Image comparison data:
· · · · ·

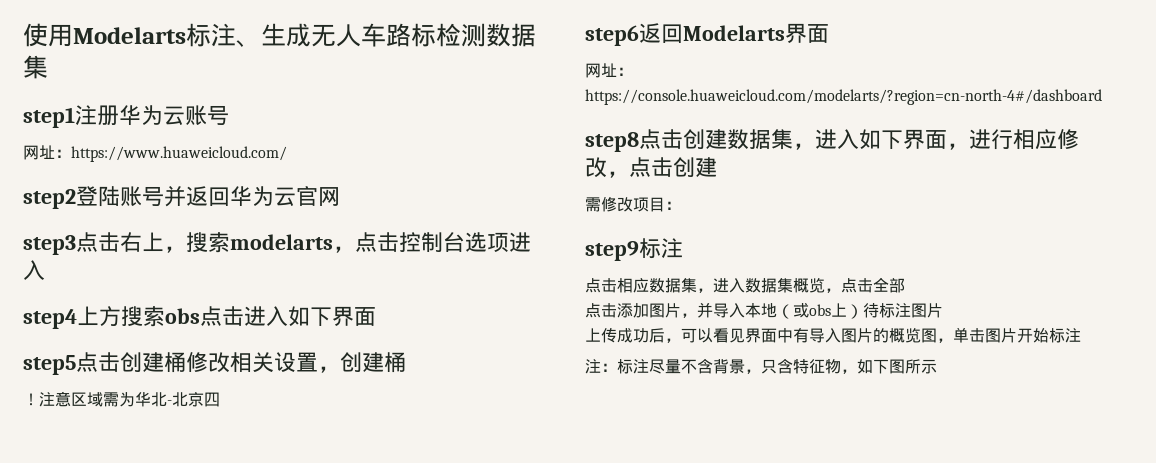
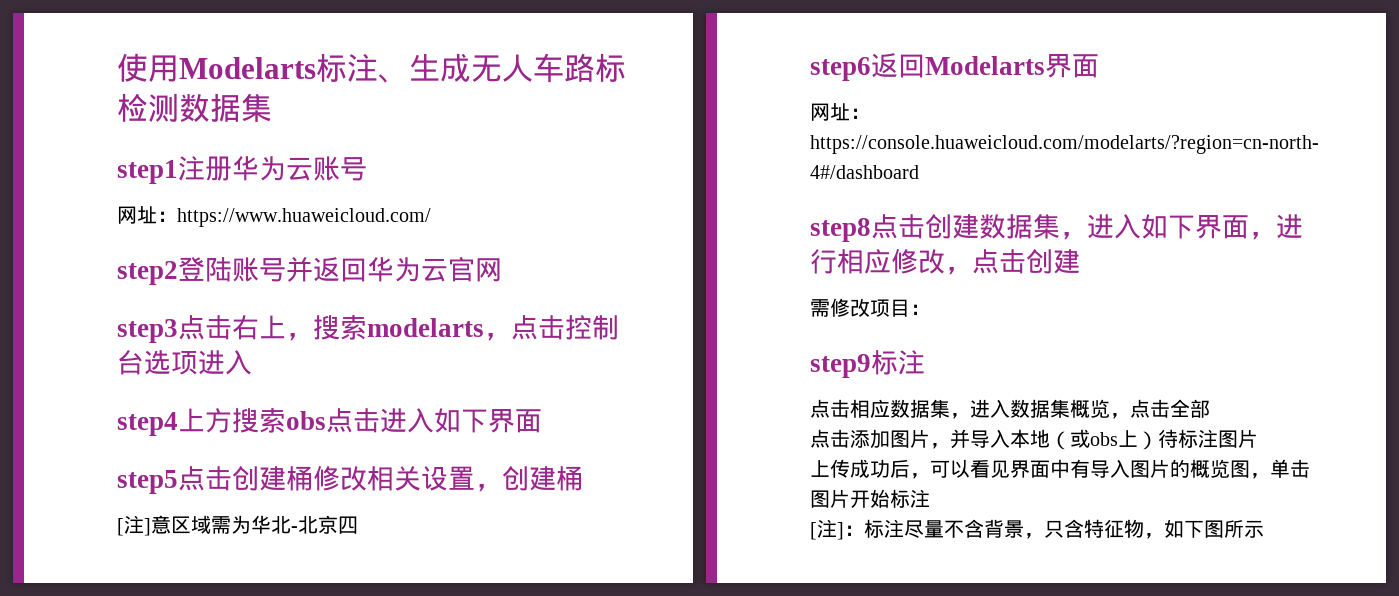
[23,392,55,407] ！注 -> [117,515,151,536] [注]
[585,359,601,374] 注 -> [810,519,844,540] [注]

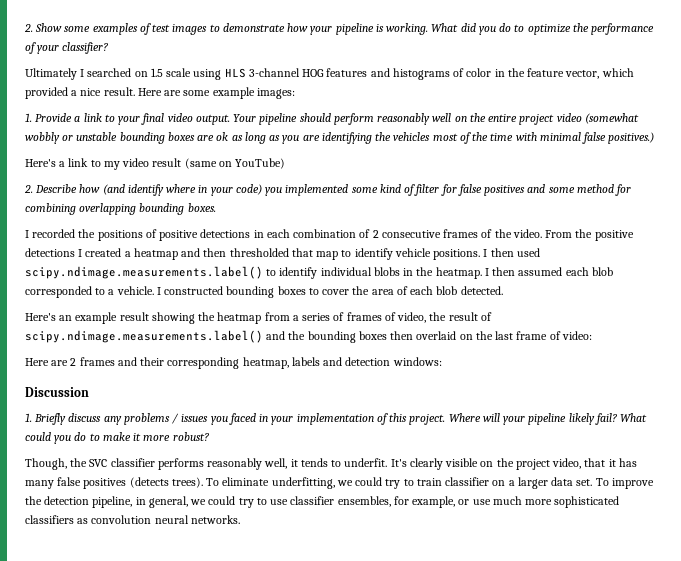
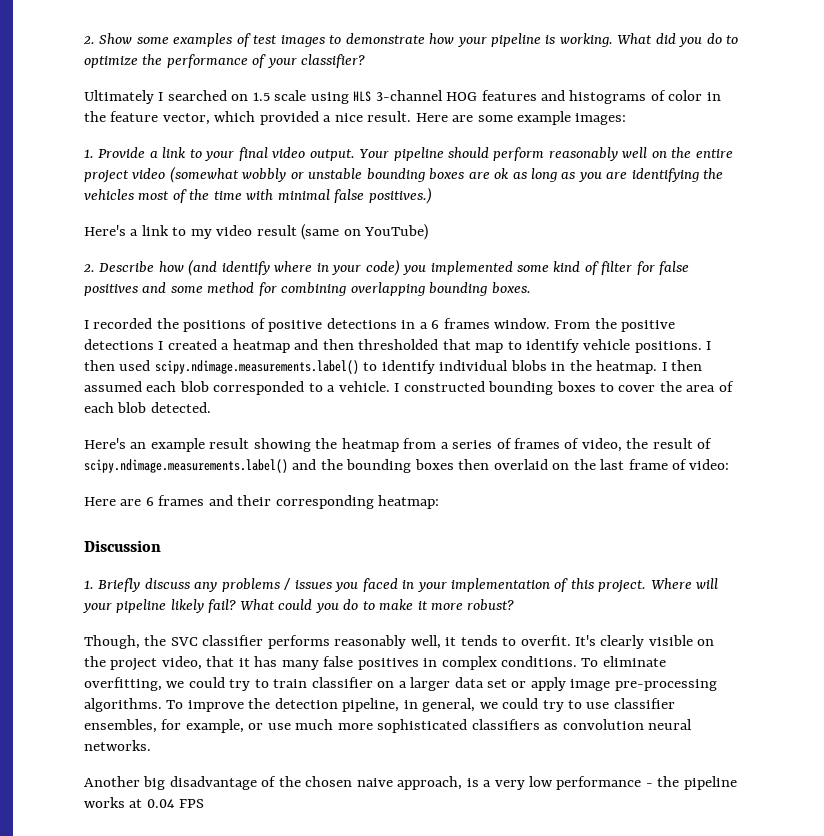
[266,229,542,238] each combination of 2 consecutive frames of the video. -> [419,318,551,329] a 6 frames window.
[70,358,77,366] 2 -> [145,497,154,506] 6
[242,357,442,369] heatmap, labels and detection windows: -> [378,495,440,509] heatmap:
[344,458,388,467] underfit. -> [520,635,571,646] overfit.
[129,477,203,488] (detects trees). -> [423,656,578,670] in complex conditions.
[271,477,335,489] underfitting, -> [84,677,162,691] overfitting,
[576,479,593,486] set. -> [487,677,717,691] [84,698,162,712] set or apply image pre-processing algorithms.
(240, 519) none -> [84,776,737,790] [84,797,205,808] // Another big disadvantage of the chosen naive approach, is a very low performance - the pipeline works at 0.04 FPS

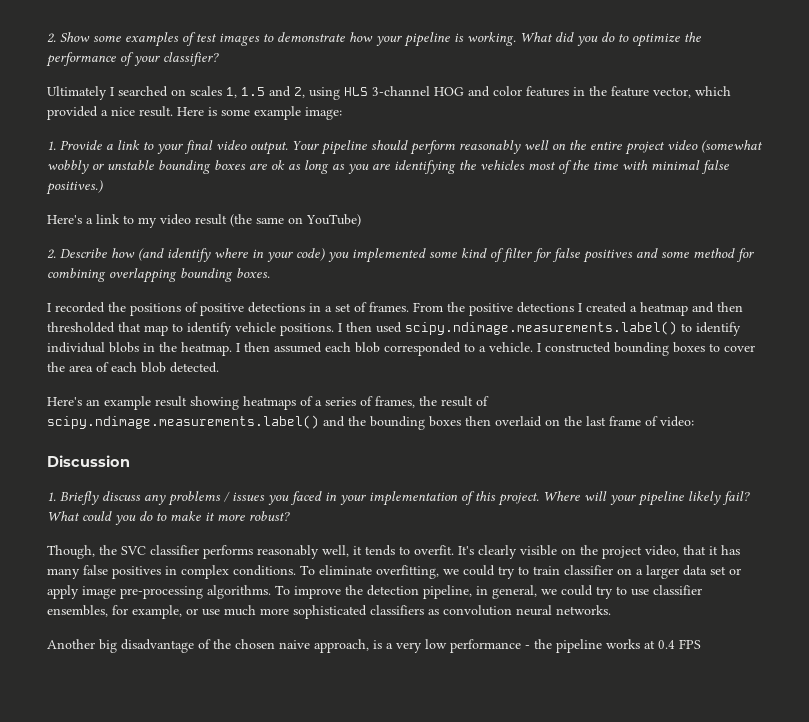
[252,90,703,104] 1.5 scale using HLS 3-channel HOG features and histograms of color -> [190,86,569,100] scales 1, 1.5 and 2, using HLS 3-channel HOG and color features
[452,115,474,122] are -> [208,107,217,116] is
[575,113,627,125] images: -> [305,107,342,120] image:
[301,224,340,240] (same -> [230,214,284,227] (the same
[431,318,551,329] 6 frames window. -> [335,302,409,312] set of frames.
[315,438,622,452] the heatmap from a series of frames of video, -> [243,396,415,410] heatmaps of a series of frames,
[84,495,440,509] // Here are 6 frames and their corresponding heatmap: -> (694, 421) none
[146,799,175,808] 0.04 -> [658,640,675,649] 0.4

· · · · ·

With the pictures removed, return each record above exactly as given.

[23,392,55,407] ！注 -> [117,515,151,536] [注]
[585,359,601,374] 注 -> [810,519,844,540] [注]

[266,229,542,238] each combination of 2 consecutive frames of the video. -> [419,318,551,329] a 6 frames window.
[70,358,77,366] 2 -> [145,497,154,506] 6
[242,357,442,369] heatmap, labels and detection windows: -> [378,495,440,509] heatmap:
[344,458,388,467] underfit. -> [520,635,571,646] overfit.
[129,477,203,488] (detects trees). -> [423,656,578,670] in complex conditions.
[271,477,335,489] underfitting, -> [84,677,162,691] overfitting,
[576,479,593,486] set. -> [487,677,717,691] [84,698,162,712] set or apply image pre-processing algorithms.
(240, 519) none -> [84,776,737,790] [84,797,205,808] // Another big disadvantage of the chosen naive approach, is a very low performance - the pipeline works at 0.04 FPS

[252,90,703,104] 1.5 scale using HLS 3-channel HOG features and histograms of color -> [190,86,569,100] scales 1, 1.5 and 2, using HLS 3-channel HOG and color features
[452,115,474,122] are -> [208,107,217,116] is
[575,113,627,125] images: -> [305,107,342,120] image:
[301,224,340,240] (same -> [230,214,284,227] (the same
[431,318,551,329] 6 frames window. -> [335,302,409,312] set of frames.
[315,438,622,452] the heatmap from a series of frames of video, -> [243,396,415,410] heatmaps of a series of frames,
[84,495,440,509] // Here are 6 frames and their corresponding heatmap: -> (694, 421) none
[146,799,175,808] 0.04 -> [658,640,675,649] 0.4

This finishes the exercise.